Tumori, al Sud arrivano i 'caschi del freddo' per ridurre la caduta dei capelli

In un ospedale meridionale arrivano i "caschi del freddo" per ridurre la caduta dei capelli nei pazienti affetti da tumore, in cura con le terapie classiche. E' successo all'Ospedale San Paolo di Bari, dove i primi due caschi sono stati consegnati all'unità operativa di Oncologia. Il dispositivo si chiama "Scalp Cooler" ed è un casco refrigerante che riesce in 6 casi su 10 a frenare l'alopecia ma anche ad alleviare l'impatto profondo che tale effetto collaterale riveste per la psiche e la stabilità emotiva dei pazienti.

Donne in modo particolare, ma anche uomini, in trattamento farmacologico nell'Oncologia dell'Ospedale San Paolo di Bari che, dalla prossima settimana, avranno la possibilità di sperimentare i vantaggi di questo nuovo ausilio da affiancare alle terapie classiche. Ieri mattina nella hall dell'unità operativa di Oncologia, che è anche sede del Centro di Orientamento Oncologico (COrO), sono stati presentati i primi due esemplari di caschi perfrigeranti appena consegnati.

"Un momento molto atteso, soprattutto per ringraziare l'Associazione Cuore di Donna per l'impegno e la generosità delle volontarie e dei benefattori della Breast Unit dell'Ospedale, che hanno offerto una miriade di contributi finalizzati all'acquisto delle apparecchiature" si legge sulla pagina facebook Azienda Sanitaria Locale Bari.

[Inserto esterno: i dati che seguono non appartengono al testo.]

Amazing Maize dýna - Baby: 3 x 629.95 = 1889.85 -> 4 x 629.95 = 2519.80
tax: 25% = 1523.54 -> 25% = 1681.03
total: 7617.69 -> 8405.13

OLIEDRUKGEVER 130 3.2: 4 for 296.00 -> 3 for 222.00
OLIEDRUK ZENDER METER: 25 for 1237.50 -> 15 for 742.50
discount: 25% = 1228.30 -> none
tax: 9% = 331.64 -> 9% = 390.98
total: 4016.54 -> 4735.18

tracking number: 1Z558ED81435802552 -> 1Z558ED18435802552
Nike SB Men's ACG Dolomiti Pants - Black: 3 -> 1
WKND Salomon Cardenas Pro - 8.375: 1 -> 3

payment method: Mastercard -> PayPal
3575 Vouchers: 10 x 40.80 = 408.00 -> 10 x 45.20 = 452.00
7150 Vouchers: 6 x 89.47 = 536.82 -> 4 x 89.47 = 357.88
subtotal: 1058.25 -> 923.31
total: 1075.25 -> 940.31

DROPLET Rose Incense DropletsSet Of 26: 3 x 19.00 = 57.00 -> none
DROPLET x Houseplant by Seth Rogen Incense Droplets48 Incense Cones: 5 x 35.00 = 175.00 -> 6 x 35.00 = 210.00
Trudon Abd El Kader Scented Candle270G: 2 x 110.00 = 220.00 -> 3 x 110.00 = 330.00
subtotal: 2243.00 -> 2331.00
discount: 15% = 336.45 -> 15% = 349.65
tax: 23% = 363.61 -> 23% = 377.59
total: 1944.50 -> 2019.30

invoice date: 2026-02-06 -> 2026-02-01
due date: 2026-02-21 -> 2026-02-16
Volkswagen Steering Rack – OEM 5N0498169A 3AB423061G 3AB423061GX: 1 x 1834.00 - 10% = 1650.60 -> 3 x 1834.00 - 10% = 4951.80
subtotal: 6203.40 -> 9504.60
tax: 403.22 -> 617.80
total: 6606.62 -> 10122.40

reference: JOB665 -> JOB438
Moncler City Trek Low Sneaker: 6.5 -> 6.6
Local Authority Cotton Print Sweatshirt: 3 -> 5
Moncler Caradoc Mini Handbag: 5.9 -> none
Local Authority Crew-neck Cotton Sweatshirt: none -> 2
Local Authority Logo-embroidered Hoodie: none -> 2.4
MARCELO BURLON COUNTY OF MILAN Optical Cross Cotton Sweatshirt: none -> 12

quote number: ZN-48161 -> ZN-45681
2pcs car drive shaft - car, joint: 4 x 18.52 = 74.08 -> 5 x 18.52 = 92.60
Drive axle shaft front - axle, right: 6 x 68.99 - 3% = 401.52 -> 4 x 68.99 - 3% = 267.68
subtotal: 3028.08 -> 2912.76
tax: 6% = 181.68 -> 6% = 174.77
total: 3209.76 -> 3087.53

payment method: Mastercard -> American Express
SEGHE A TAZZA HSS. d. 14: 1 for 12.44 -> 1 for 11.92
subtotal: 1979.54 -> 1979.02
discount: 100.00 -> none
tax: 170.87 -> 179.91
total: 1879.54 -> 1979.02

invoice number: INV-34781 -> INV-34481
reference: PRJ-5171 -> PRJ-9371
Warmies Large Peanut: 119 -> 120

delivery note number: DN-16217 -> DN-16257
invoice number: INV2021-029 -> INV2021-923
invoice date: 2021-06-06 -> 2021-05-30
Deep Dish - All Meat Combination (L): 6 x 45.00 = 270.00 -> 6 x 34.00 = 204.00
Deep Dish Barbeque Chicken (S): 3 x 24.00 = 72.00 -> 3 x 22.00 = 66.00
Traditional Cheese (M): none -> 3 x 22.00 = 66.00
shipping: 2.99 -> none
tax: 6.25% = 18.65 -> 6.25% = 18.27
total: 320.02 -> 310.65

"Il casco refrigerante, abbassando la temperatura corporea a livello del cuoio capelluto, riduce l'afflusso vascolare e di conseguenza limita la potenziale alopecia, legata ad alcuni trattamenti farmacologici. I risultati sono soggettivamente variabili e anche correlati ai farmaci impiegati, variando da patologia a patologia. Il casco è un sussidio supplementare al percorso farmacologico, il cui obiettivo di fondo rimane il confronto con l'aggressività della patologia", ha spiegato a Bari Today il direttore di Oncologia Nicola Marzano.

"Non è una terapia ma un sostegno importante, anche psicologico, perché aiuta a corroborare nel paziente l'adesione al percorso terapeutico e a rafforzare il livello di compartecipazione.  Non è la soluzione della patologia – conclude il direttore – ma aiuta decisamente ad affrontarla meglio".